Donnerstag, 13. Dezember 2007, 22:01 Uhr

Beitrag von: O-PT-S

Arbeitsplatzzersörung ist Symptom der Privatisierung! Unterstützung der Zangerl - Drohung: Streik!


"1600 Arbeitsplätze österreichweit und 170 Stellen in Tirol stehen auf der Abschussliste der Post AG. Hier ist klar ersichtlich, wessen Interesse der Post - Vorstand vertritt. Er ist weder auf der Seite der ArbeitnehmerInnen, noch auf der der KundInnen!", regt sich Marko Miloradovic, Landesvorsitzender der Jungen SozialistInnen Tirol, auf.

"Diese geplanten Rauswürfe sind die logischen Schritte der Privatisierungswut, die in Österreich seit der schwarz-bunten Regierung Einzug hält.

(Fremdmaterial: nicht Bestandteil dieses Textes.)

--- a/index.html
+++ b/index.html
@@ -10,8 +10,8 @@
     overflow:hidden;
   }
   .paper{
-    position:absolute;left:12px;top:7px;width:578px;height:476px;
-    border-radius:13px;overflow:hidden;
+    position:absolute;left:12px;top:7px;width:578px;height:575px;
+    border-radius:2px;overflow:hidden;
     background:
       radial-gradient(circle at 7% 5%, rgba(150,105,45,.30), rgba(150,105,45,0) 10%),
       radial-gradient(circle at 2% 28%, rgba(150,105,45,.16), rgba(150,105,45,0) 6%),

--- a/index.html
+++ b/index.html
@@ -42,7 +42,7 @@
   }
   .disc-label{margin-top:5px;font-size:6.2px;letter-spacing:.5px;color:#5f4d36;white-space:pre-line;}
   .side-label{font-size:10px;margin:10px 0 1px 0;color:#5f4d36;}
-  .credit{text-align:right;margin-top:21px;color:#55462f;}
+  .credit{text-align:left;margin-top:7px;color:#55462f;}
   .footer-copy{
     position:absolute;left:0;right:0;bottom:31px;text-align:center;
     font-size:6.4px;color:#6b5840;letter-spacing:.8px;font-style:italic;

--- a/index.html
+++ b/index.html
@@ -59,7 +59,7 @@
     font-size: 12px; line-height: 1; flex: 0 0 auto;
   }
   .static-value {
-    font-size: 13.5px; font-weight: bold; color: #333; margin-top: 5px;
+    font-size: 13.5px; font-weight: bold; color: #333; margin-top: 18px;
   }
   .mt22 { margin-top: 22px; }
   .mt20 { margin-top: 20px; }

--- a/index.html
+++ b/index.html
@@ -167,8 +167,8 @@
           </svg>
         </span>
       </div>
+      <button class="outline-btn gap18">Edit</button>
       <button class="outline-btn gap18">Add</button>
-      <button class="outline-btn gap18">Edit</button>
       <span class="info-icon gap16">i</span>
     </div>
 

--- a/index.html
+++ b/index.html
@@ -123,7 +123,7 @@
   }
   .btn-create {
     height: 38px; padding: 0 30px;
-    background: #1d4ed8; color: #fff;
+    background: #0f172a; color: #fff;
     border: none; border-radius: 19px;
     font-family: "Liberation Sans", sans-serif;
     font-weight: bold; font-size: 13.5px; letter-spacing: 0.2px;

VA Tech, Voest oder die Austria Tabak sind nur einige klingende Namen, die von der Republik als Ramschware, ohne jegliche wirtschaftliche Notwendigkeit verkauft wurden. Der Staat darf sich nicht dem neoliberalen "Glaubensgrundsatz" beugen und muss dieser "Heuschreckenplage" endlich ein Ende setzen!", so Miloradovic.

"Um dem neoliberalen Zynismus den letzten Schliff zu geben, plärren BZÖ und FPÖ, die den Ausverkauf zusammen mit der ÖVP, Tür und Tor öffneten! Arbeitsplätze und somit Lebenspersepktiven stehen auf dem Spiel, weshalb die Forderung der JUSOS noch einmal unterstrichen werden muss: Die Post muss reverstaatlicht werden.", sagt Marko Miloradovic abschließend.